There’s a crew of metalheads out the back, around a dozen of them, smoking cigarettes, well behaved like most metalheads are. I don’t know what they made of Earl and his crew, but it’s obvious they’re here for tonight’s main draw, which has me tagging them as decent enough music aficionados, recognising as they surely do, that their brutal and heavy music emanated from the sounds we’re all waiting for tonight. They’re here to see how it all began.
Cedric Burnside walks onto the stage – now cleared, containing just a couple of guitars and the same small kit – and grins, he thanks the crowd and sits with just his acoustic guitar and begins his set, the first half of which is just him and his instrument, playing mostly older tunes made famous by his grandfather (RL), his father (Calvin Jackson), the luminaries who’ve come before him (Fred McDowell, Junior Kimbrough, Jessie Mae Hemphill, et al) who’ve made this Mississippi hill country brand of blues such a meaningful and real one.
The music is simple. Almost so simple as to have you wondering if it’s supposed to be so. Burnside’s voice mudslides, thick and full and it barrels towards you; it’s his voice which ties it all together – not the guitar, or the lyrics (which themselves are also very simple), but his voice, a solid base from which the scruffiness of the music (as defines the genre) can do what it pleases. It’s being played in front of us, but it seems so very, very old.
Burnside winds his solo set up and introduces his drummer, Reed Watson, who ambles out and sits behind the tubs while Burnside picks up one of the electric guitars which have been sitting in the background.

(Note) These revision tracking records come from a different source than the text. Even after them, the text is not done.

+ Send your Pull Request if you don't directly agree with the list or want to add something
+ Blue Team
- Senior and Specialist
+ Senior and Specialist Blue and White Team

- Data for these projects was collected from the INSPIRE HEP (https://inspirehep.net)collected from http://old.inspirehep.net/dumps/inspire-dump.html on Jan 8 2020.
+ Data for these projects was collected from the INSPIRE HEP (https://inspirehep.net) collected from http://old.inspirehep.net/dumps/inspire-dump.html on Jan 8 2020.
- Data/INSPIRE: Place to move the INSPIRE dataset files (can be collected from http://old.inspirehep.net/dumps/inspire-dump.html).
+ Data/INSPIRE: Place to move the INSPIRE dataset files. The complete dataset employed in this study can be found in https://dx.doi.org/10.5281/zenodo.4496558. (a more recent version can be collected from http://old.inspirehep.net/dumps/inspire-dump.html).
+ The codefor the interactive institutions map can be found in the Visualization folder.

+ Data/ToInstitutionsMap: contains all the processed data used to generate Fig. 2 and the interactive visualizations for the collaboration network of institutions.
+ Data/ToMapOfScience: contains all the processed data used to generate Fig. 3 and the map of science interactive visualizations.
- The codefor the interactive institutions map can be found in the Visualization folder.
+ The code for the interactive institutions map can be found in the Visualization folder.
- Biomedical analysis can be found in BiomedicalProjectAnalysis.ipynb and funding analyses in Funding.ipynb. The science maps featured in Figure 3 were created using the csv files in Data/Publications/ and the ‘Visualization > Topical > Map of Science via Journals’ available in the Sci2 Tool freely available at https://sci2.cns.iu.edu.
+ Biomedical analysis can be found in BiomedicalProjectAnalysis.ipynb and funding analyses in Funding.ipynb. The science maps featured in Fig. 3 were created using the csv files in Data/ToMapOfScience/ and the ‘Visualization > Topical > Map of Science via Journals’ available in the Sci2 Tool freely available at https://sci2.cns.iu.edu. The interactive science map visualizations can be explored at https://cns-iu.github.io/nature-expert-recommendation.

The crowd have been waiting for this; the hum and rumble of the hill country, straight outta Holly Springs, Mississippi, electrified, fed through an amp and out into your face.
He starts with ‘We Made It’, the opening salvo from Benton County Relic, his debut solo record released last year to much acclaim, and it’s this track that sparks the audience and Burnside relaxes into the groove while Watson keeps it solid behind him and people start to get up and tentatively meander down the front where there’s space to move, to become one with the groove, to dance to the boogie blues.

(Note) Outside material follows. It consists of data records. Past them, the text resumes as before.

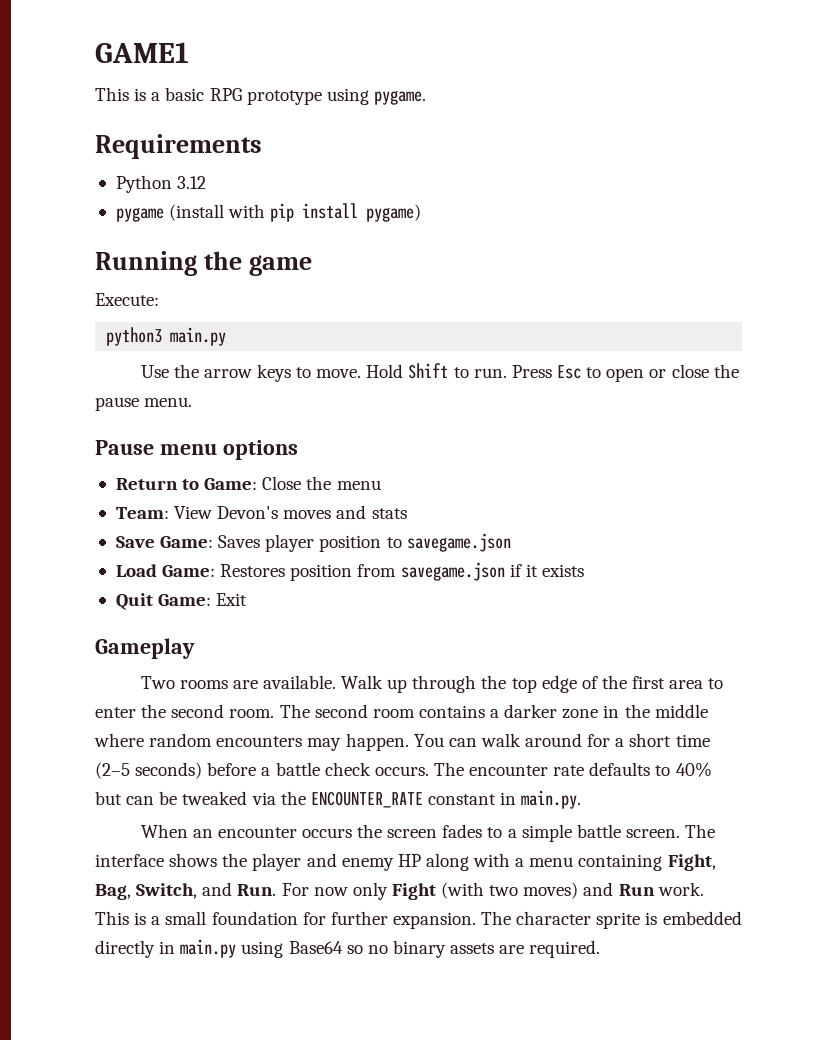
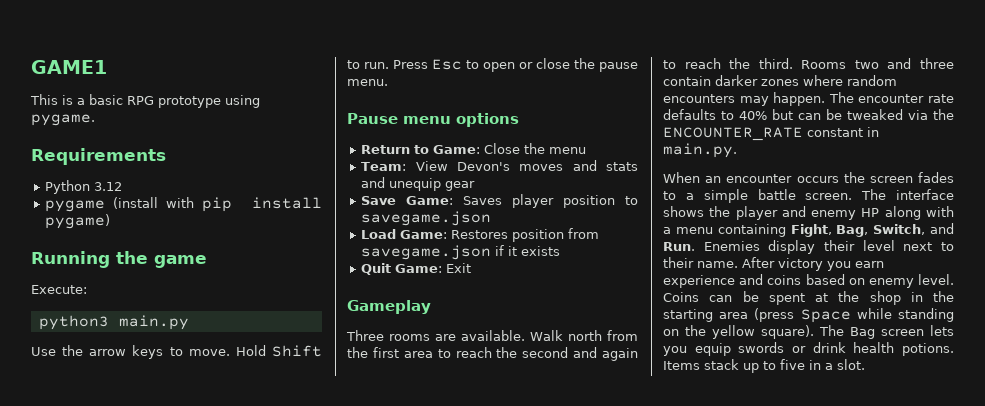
- Team: View Devon's moves and stats
+ Team: View Devon's moves and stats and unequip gear
- Two rooms are available.
+ Three rooms are available.
- Walk up through the top edge of the first area to enter the second room. The second room contains a darker zone in the middle where random encounters may happen.
+ Walk north from the first area to reach the second and again to reach the third. Rooms two and three contain darker zones where random encounters may happen.
- You can walk around for a short time (2–5 seconds) before a battle check occurs.
- The interface shows the player and enemy HP along with a menu containing Fight, Bag, Switch, and Run. For now only Fight (with two moves) and Run work. This is a small foundation for further expansion. The character sprite is embedded directly in main.py using Base64 so no binary assets are required.
+ The interface shows the player and enemy HP along with a menu containing Fight, Bag, Switch, and Run. Enemies display their level next to their name. After victory you earn experience and coins based on enemy level. Coins can be spent at the shop in the starting area (press Space while standing on the yellow square). The Bag screen lets you equip swords or drink health potions. Items stack up to five in a slot.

It’s this format which has inspired countless imitators, The White Stripes and The Black Keys perhaps the most famous among them, and it’s easy to see why – hill country blues relies on repetition which in turn builds a trance-like groove. It’s heavy for the most part, at least in Burnside’s hands, it’s foot-stomping, house-rocking music and he grins over it all as he thumps the fat bottom string and creates bluesy riffage with the rest. Watson builds foundations behind him, deadpan face, fluid body.

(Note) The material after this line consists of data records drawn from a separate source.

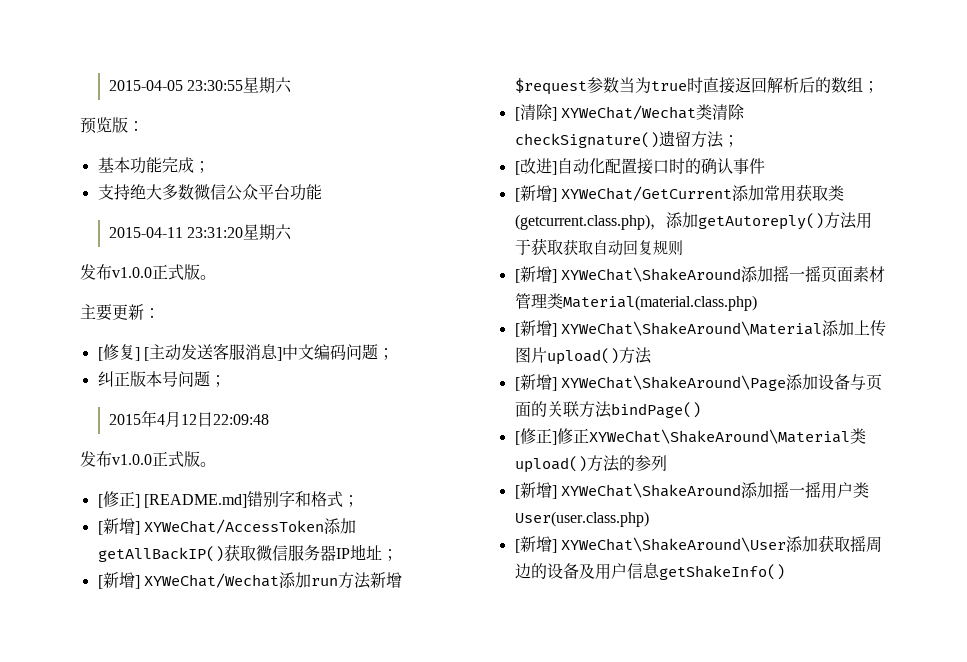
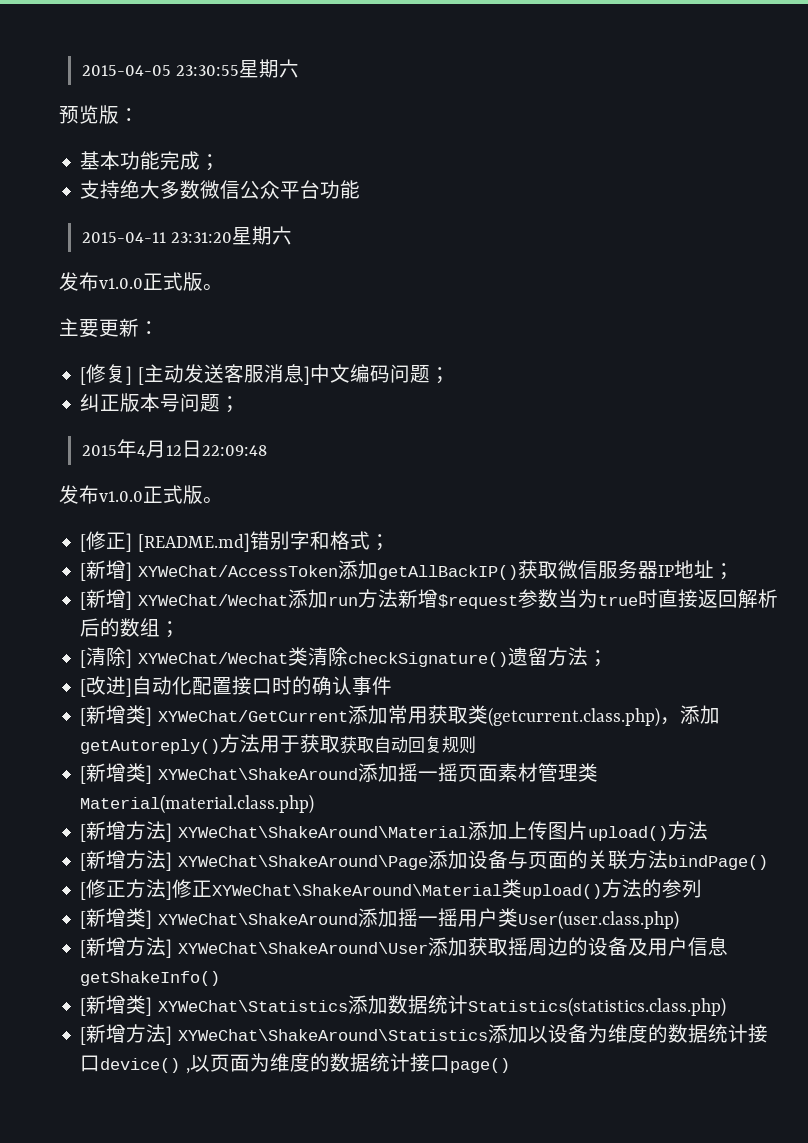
- [新增] XYWeChat/GetCurrent添加常用获取类(getcurrent.class.php)，添加getAutoreply()方法用于获取获取自动回复规则
+ [新增类] XYWeChat/GetCurrent添加常用获取类(getcurrent.class.php)，添加getAutoreply()方法用于获取获取自动回复规则
- [新增] XYWeChat\ShakeAround添加摇一摇页面素材管理类Material(material.class.php)
+ [新增类] XYWeChat\ShakeAround添加摇一摇页面素材管理类Material(material.class.php)
- [新增] XYWeChat\ShakeAround\Material添加上传图片upload()方法
+ [新增方法] XYWeChat\ShakeAround\Material添加上传图片upload()方法
- [新增] XYWeChat\ShakeAround\Page添加设备与页面的关联方法bindPage()
+ [新增方法] XYWeChat\ShakeAround\Page添加设备与页面的关联方法bindPage()
- [修正]修正XYWeChat\ShakeAround\Material类upload()方法的参列
+ [修正方法]修正XYWeChat\ShakeAround\Material类upload()方法的参列
- [新增] XYWeChat\ShakeAround添加摇一摇用户类User(user.class.php)
+ [新增类] XYWeChat\ShakeAround添加摇一摇用户类User(user.class.php)
- [新增] XYWeChat\ShakeAround\User添加获取摇周边的设备及用户信息getShakeInfo()
+ [新增方法] XYWeChat\ShakeAround\User添加获取摇周边的设备及用户信息getShakeInfo()
+ [新增类] XYWeChat\Statistics添加数据统计Statistics(statistics.class.php)
+ [新增方法] XYWeChat\ShakeAround\Statistics添加以设备为维度的数据统计接口device() ,以页面为维度的数据统计接口page()

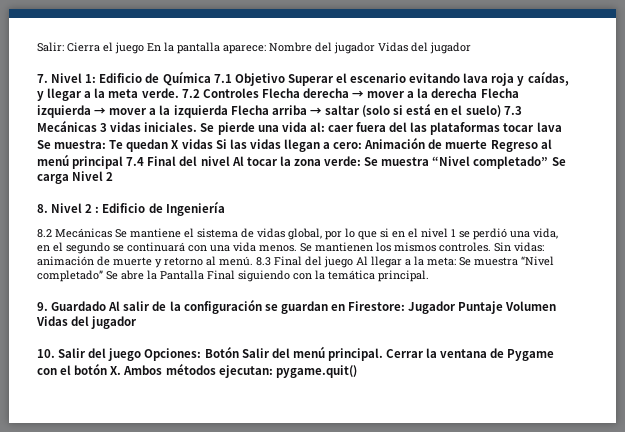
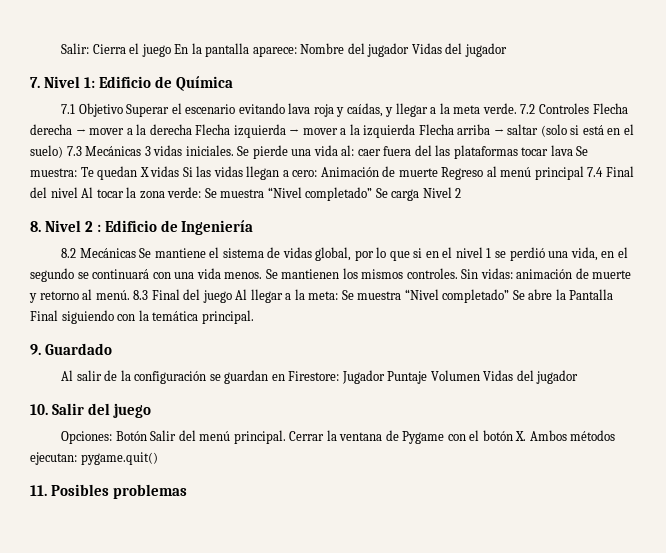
- 7. Nivel 1: Edificio de Química 7.1 Objetivo Superar el escenario evitando lava roja y caídas, y llegar a la meta verde.
+ 7. Nivel 1: Edificio de Química
+ 7.1 Objetivo Superar el escenario evitando lava roja y caídas, y llegar a la meta verde.
- 9. Guardado Al salir de la configuración se guardan en Firestore: Jugador Puntaje Volumen Vidas del jugador
+ 9. Guardado
+ Al salir de la configuración se guardan en Firestore: Jugador Puntaje Volumen Vidas del jugador
- 10. Salir del juego Opciones: Botón Salir del menú principal.
+ 10. Salir del juego
+ Opciones: Botón Salir del menú principal.
+ 11. Posibles problemas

People lose inhibition and the floor fills with flailing limbs and Mullum boogies, getting lost in the groove.
It’s a short set. But a powerful one. Again, even when playing electric, it’s right in front of us, but it seems so old. Burnside has pedigree, he’s been there from the very beginning of his life. He has literally sat at the feet of RL and listened to the blues and in turn, over the years, he’s absorbed it all and is now sharing it with anyone who cares to listen, and plenty care. They care a lot.
Back outside afterwards, the streets are still slick and lit up quietly under a sepia glow. It seems odd that things are so quiet after what we’ve just seen, but it’s not long, as you meander back down the main drag and head out of town, that you remember this is just Mullum on a Thursday night, surrounded by verdant cane fields and cow paddocks. No people around, shops closed. But full of ancient blues tonight, and while most tucked away dry somewhere won’t have known, it’ll be some time before that full house forgets the boogie and the drone, the blues from long ago, played just now, ancient and alive, in good hands.